Content starts

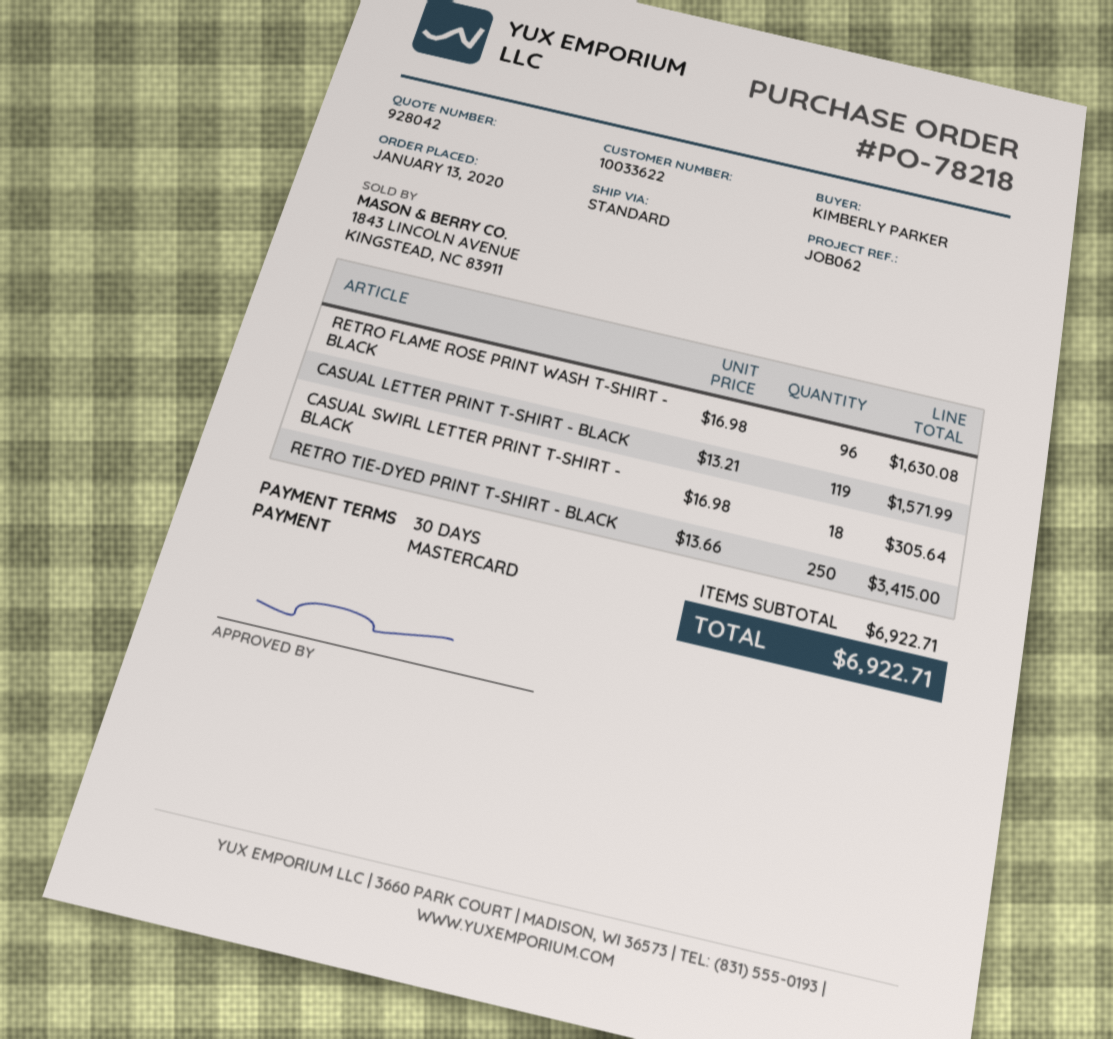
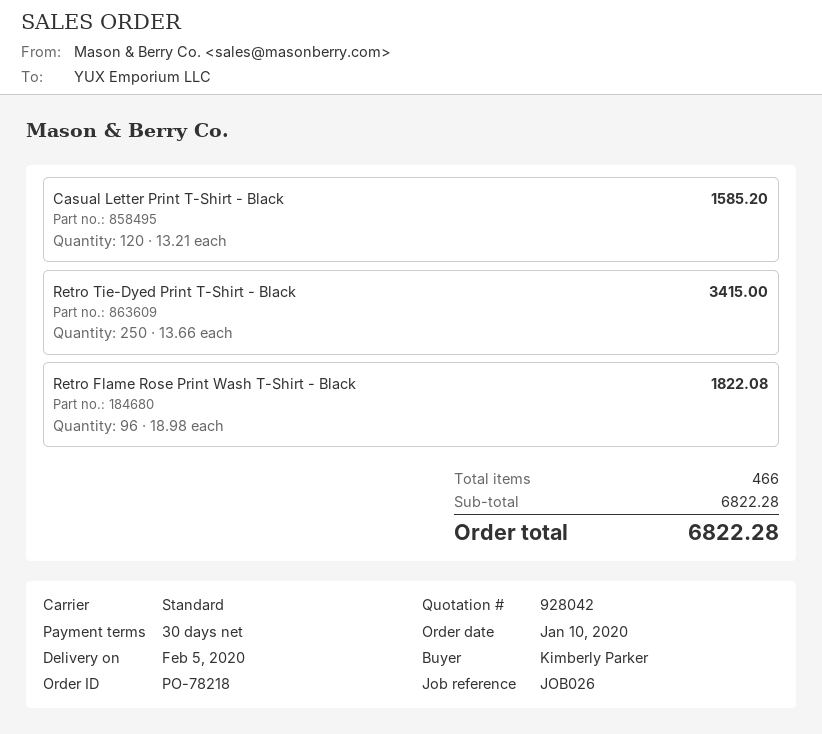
order date: 2020-01-13 -> 2020-01-10
reference: JOB062 -> JOB026
RETRO FLAME ROSE PRINT WASH T-SHIRT - BLACK: 96 x 16.98 = 1630.08 -> 96 x 18.98 = 1822.08
CASUAL LETTER PRINT T-SHIRT - BLACK: 119 x 13.21 = 1571.99 -> 120 x 13.21 = 1585.20
CASUAL SWIRL LETTER PRINT T-SHIRT - BLACK: 18 x 16.98 = 305.64 -> none
subtotal: 6922.71 -> 6822.28
total: 6922.71 -> 6822.28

Content ends

◆ **How to complete this task**
From the entries above, collect every line with the string "SHIRT" in it.

◆ **Result of the exercise**
RETRO FLAME ROSE PRINT WASH T-SHIRT - BLACK: 96 x 16.98 = 1630.08 -> 96 x 18.98 = 1822.08
CASUAL LETTER PRINT T-SHIRT - BLACK: 119 x 13.21 = 1571.99 -> 120 x 13.21 = 1585.20
CASUAL SWIRL LETTER PRINT T-SHIRT - BLACK: 18 x 16.98 = 305.64 -> none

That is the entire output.